### What is needed
A verbatim copy of the records is required, with all pictures left out.

=== The data ===

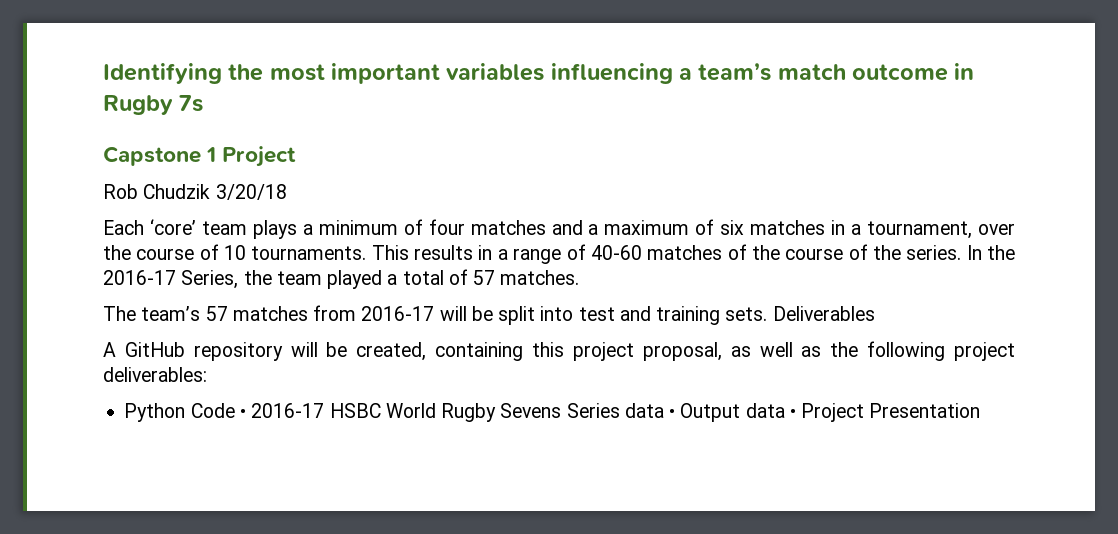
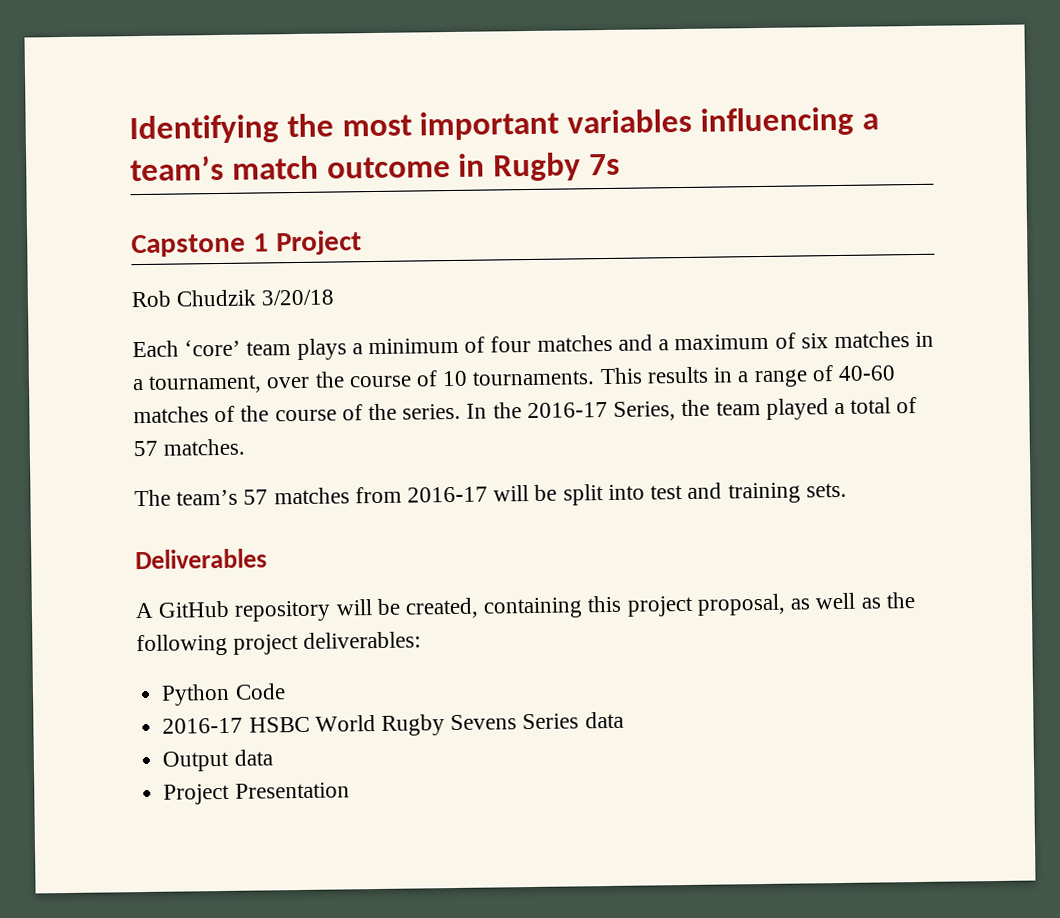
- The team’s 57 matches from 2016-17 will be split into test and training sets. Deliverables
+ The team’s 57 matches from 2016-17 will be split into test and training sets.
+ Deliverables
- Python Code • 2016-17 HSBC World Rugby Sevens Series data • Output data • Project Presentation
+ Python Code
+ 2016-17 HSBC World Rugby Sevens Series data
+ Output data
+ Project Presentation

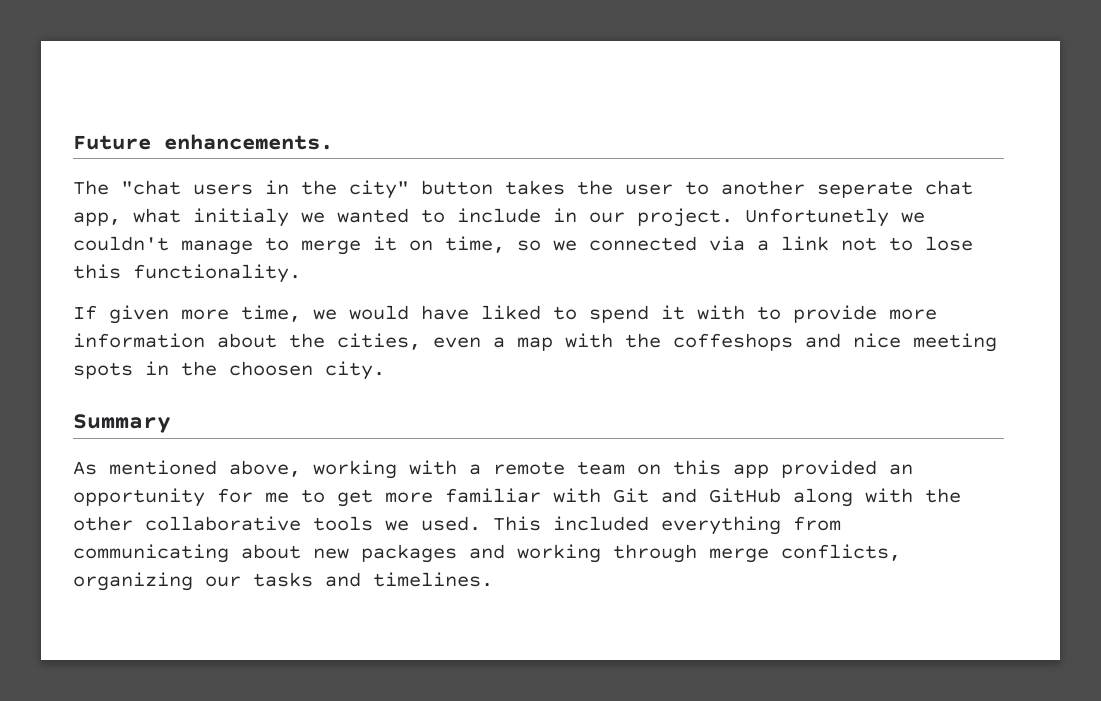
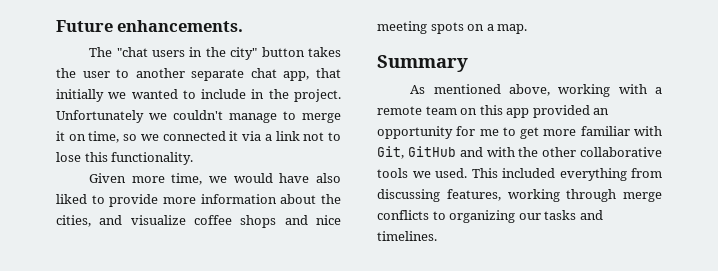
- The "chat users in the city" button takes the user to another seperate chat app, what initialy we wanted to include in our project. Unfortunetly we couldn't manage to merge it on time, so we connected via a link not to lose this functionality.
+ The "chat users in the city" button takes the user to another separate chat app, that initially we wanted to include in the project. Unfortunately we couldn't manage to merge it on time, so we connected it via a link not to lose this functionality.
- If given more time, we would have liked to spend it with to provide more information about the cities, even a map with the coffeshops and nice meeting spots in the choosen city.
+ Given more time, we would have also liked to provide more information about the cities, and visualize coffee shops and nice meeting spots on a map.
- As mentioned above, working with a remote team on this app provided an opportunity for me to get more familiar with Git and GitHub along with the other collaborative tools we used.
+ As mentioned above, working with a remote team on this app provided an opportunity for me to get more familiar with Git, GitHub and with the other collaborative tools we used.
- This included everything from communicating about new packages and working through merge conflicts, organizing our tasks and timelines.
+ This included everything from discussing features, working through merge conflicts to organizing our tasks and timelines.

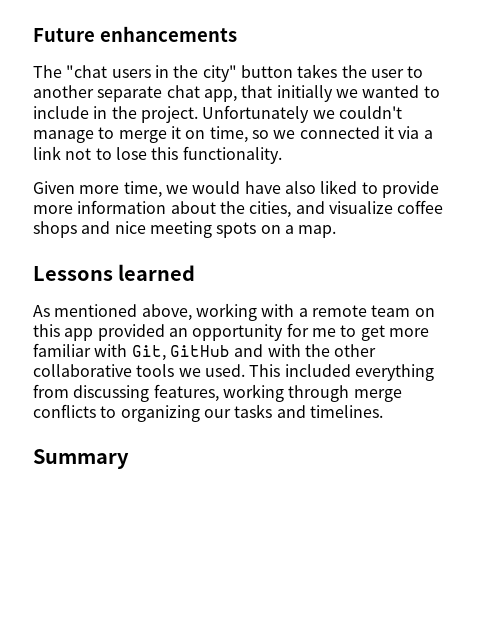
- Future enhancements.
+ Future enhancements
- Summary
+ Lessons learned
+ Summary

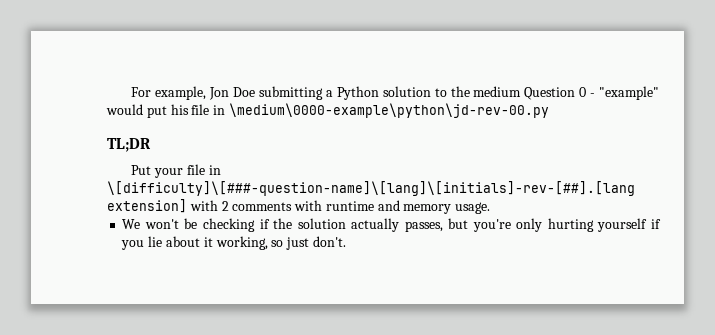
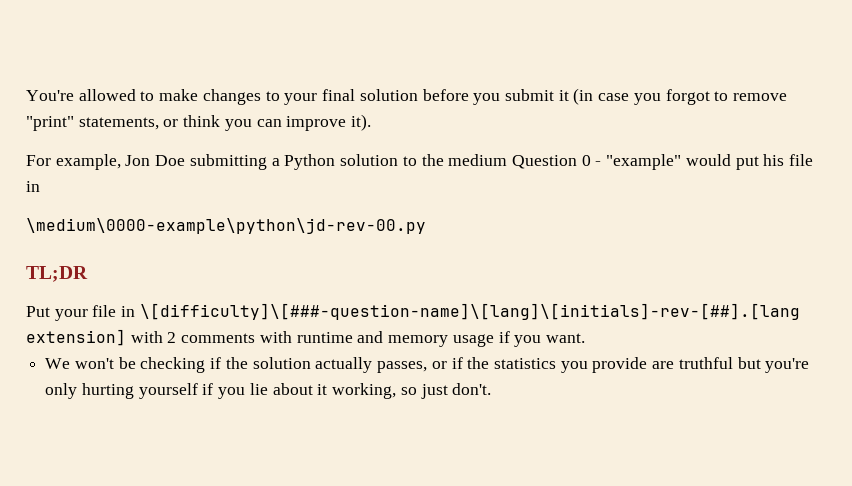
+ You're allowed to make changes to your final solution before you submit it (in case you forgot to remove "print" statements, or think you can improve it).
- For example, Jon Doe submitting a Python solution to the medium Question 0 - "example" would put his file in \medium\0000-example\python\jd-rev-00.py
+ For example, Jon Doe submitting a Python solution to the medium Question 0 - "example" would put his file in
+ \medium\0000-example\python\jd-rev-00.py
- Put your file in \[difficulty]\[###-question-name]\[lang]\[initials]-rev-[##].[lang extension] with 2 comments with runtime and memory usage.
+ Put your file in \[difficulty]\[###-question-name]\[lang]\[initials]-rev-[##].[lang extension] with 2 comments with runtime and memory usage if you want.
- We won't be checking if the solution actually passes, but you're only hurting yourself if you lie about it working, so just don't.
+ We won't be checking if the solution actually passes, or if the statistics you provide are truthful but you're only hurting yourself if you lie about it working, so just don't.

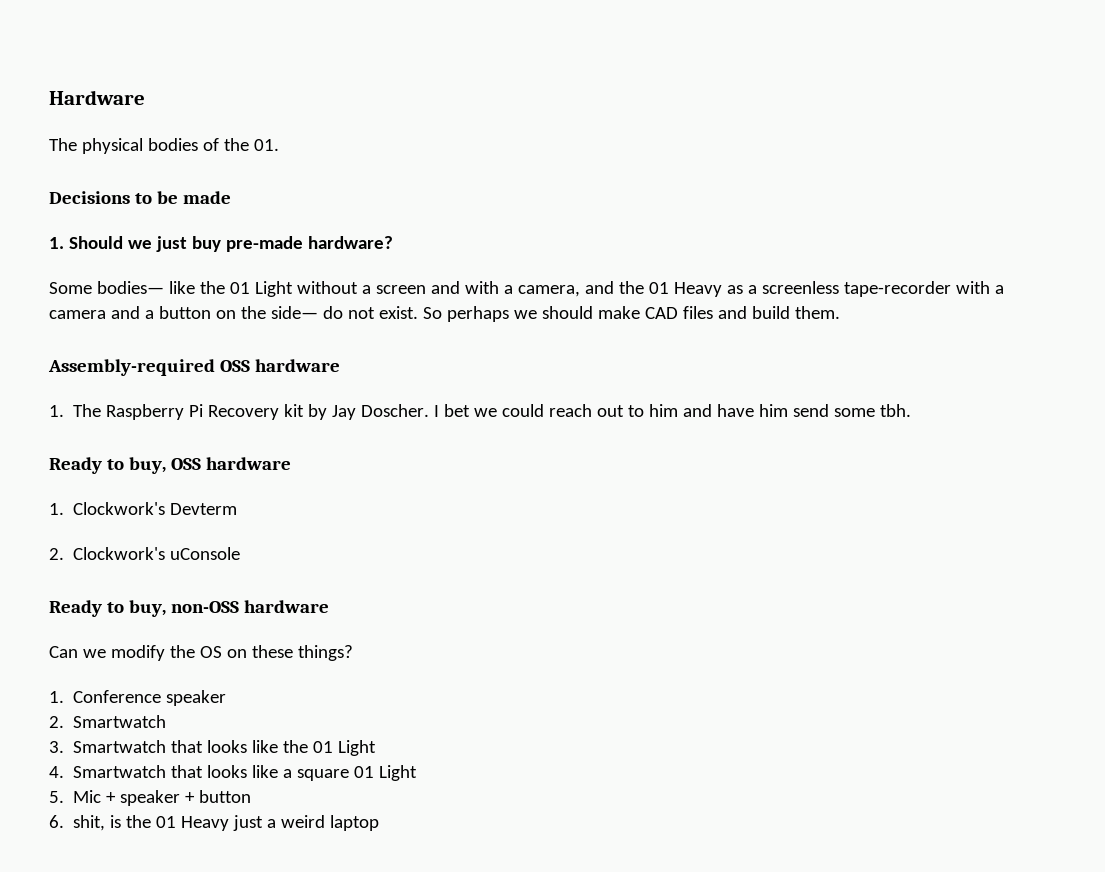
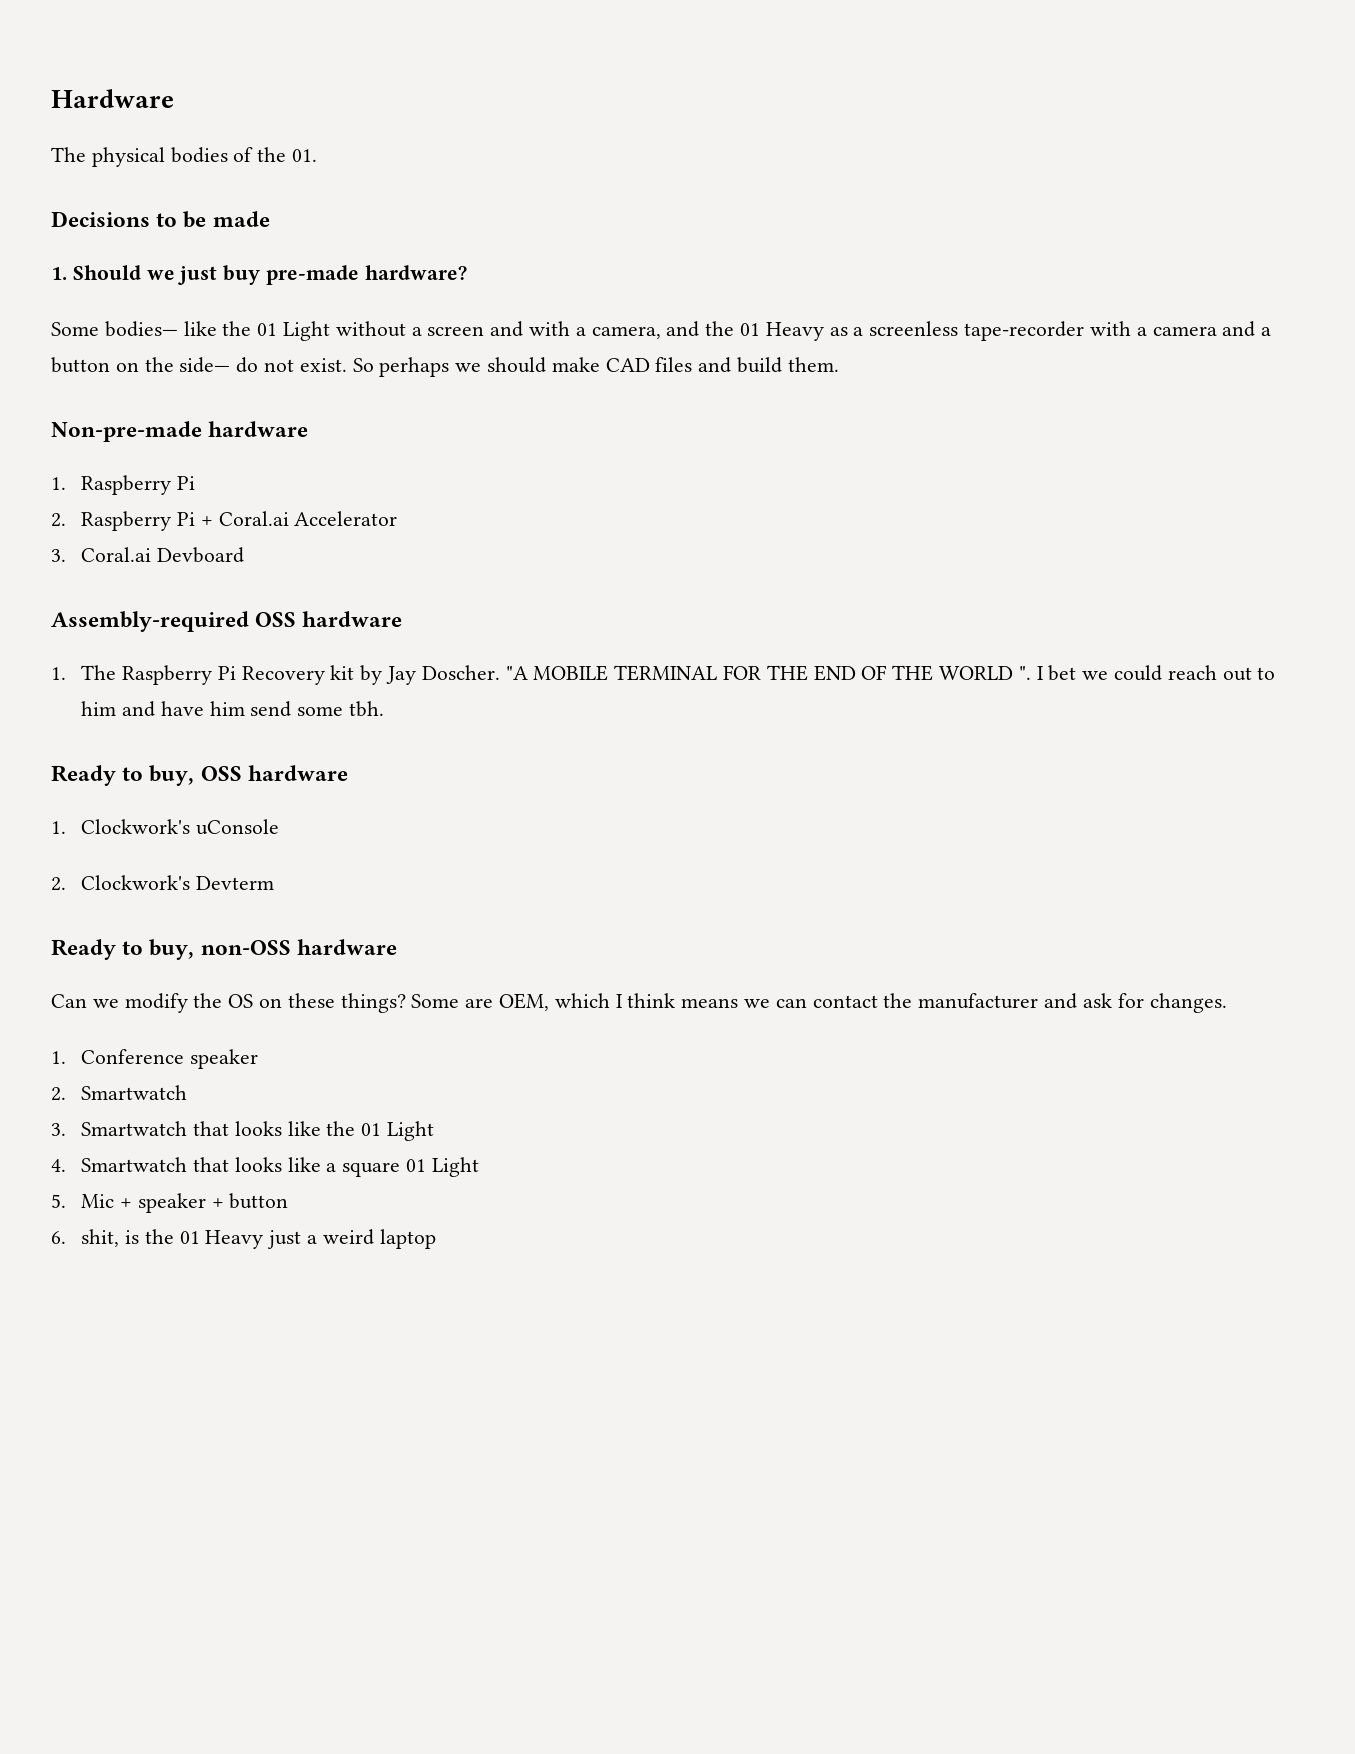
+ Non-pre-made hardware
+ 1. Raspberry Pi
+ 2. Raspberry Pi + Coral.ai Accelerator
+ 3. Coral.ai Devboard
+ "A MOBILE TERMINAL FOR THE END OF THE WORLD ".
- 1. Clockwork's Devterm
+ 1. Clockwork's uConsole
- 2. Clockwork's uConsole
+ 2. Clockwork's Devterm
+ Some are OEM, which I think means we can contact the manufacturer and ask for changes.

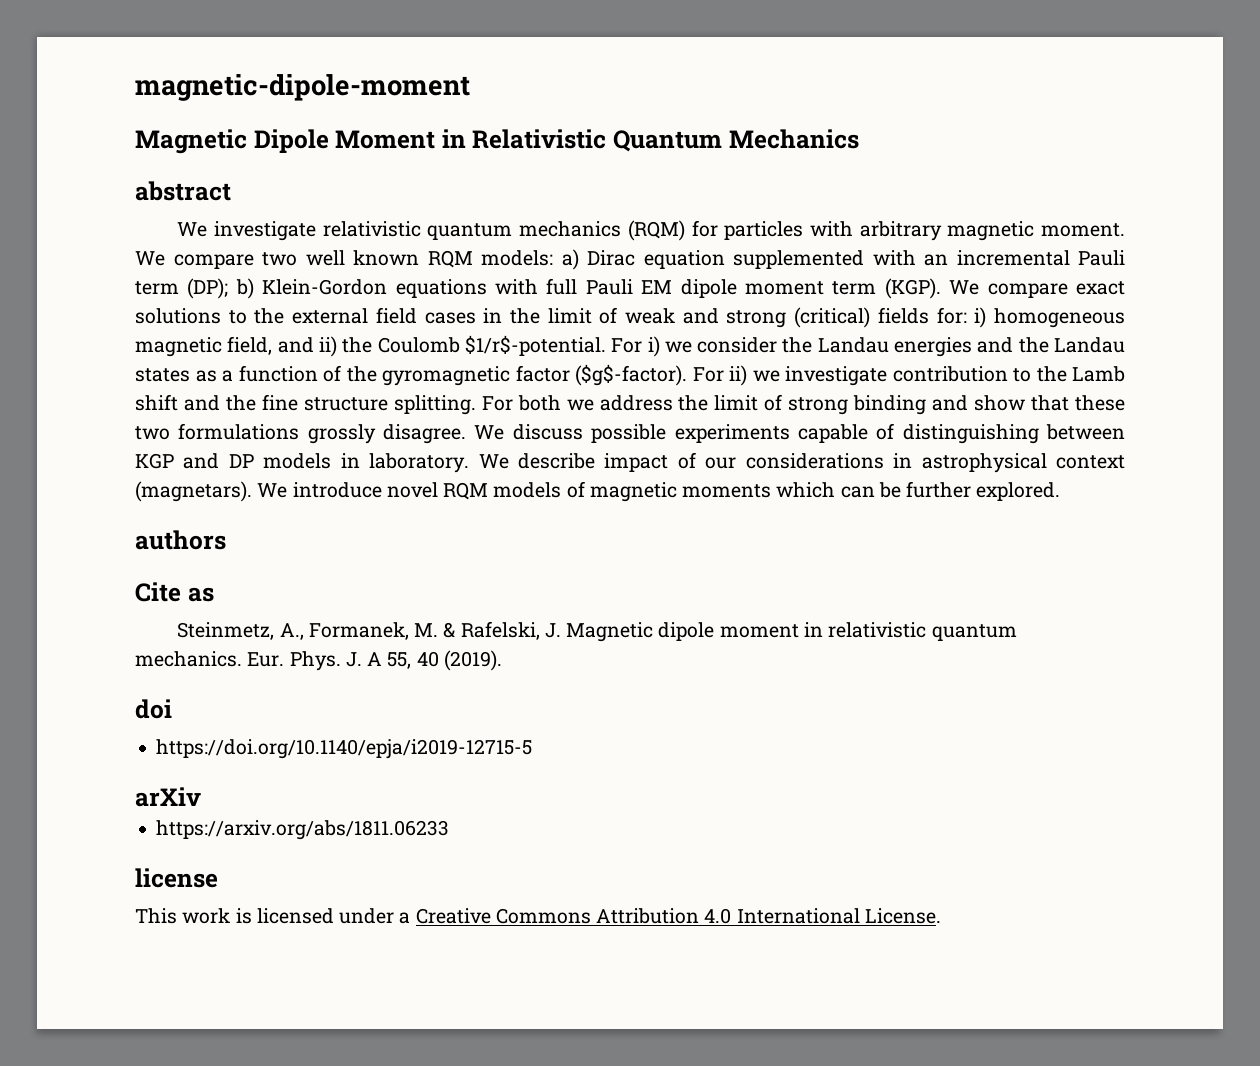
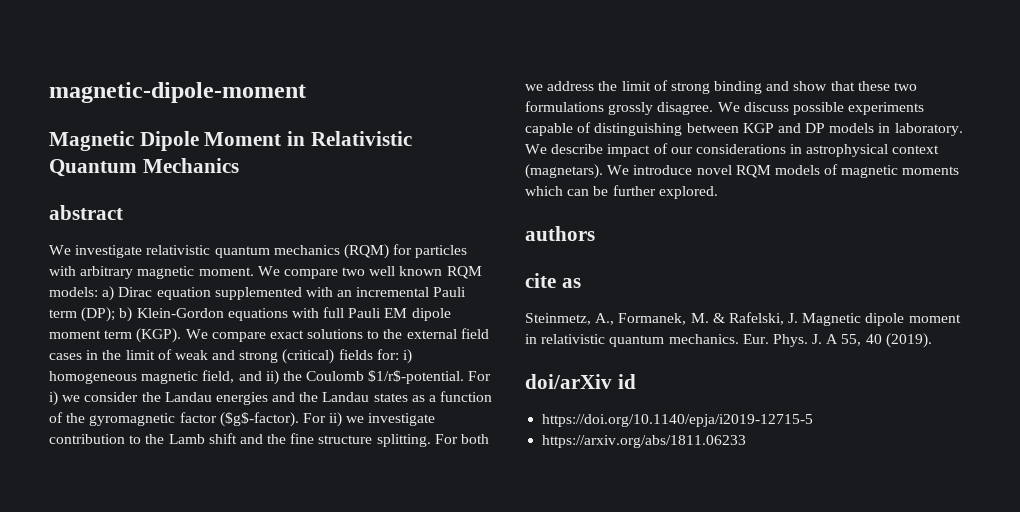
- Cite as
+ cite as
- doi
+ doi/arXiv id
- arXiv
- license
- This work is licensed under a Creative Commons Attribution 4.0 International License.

===

### Response to the exercise
- The team’s 57 matches from 2016-17 will be split into test and training sets. Deliverables
+ The team’s 57 matches from 2016-17 will be split into test and training sets.
+ Deliverables
- Python Code • 2016-17 HSBC World Rugby Sevens Series data • Output data • Project Presentation
+ Python Code
+ 2016-17 HSBC World Rugby Sevens Series data
+ Output data
+ Project Presentation

- The "chat users in the city" button takes the user to another seperate chat app, what initialy we wanted to include in our project. Unfortunetly we couldn't manage to merge it on time, so we connected via a link not to lose this functionality.
+ The "chat users in the city" button takes the user to another separate chat app, that initially we wanted to include in the project. Unfortunately we couldn't manage to merge it on time, so we connected it via a link not to lose this functionality.
- If given more time, we would have liked to spend it with to provide more information about the cities, even a map with the coffeshops and nice meeting spots in the choosen city.
+ Given more time, we would have also liked to provide more information about the cities, and visualize coffee shops and nice meeting spots on a map.
- As mentioned above, working with a remote team on this app provided an opportunity for me to get more familiar with Git and GitHub along with the other collaborative tools we used.
+ As mentioned above, working with a remote team on this app provided an opportunity for me to get more familiar with Git, GitHub and with the other collaborative tools we used.
- This included everything from communicating about new packages and working through merge conflicts, organizing our tasks and timelines.
+ This included everything from discussing features, working through merge conflicts to organizing our tasks and timelines.

- Future enhancements.
+ Future enhancements
- Summary
+ Lessons learned
+ Summary

+ You're allowed to make changes to your final solution before you submit it (in case you forgot to remove "print" statements, or think you can improve it).
- For example, Jon Doe submitting a Python solution to the medium Question 0 - "example" would put his file in \medium\0000-example\python\jd-rev-00.py
+ For example, Jon Doe submitting a Python solution to the medium Question 0 - "example" would put his file in
+ \medium\0000-example\python\jd-rev-00.py
- Put your file in \[difficulty]\[###-question-name]\[lang]\[initials]-rev-[##].[lang extension] with 2 comments with runtime and memory usage.
+ Put your file in \[difficulty]\[###-question-name]\[lang]\[initials]-rev-[##].[lang extension] with 2 comments with runtime and memory usage if you want.
- We won't be checking if the solution actually passes, but you're only hurting yourself if you lie about it working, so just don't.
+ We won't be checking if the solution actually passes, or if the statistics you provide are truthful but you're only hurting yourself if you lie about it working, so just don't.

+ Non-pre-made hardware
+ 1. Raspberry Pi
+ 2. Raspberry Pi + Coral.ai Accelerator
+ 3. Coral.ai Devboard
+ "A MOBILE TERMINAL FOR THE END OF THE WORLD ".
- 1. Clockwork's Devterm
+ 1. Clockwork's uConsole
- 2. Clockwork's uConsole
+ 2. Clockwork's Devterm
+ Some are OEM, which I think means we can contact the manufacturer and ask for changes.

- Cite as
+ cite as
- doi
+ doi/arXiv id
- arXiv
- license
- This work is licensed under a Creative Commons Attribution 4.0 International License.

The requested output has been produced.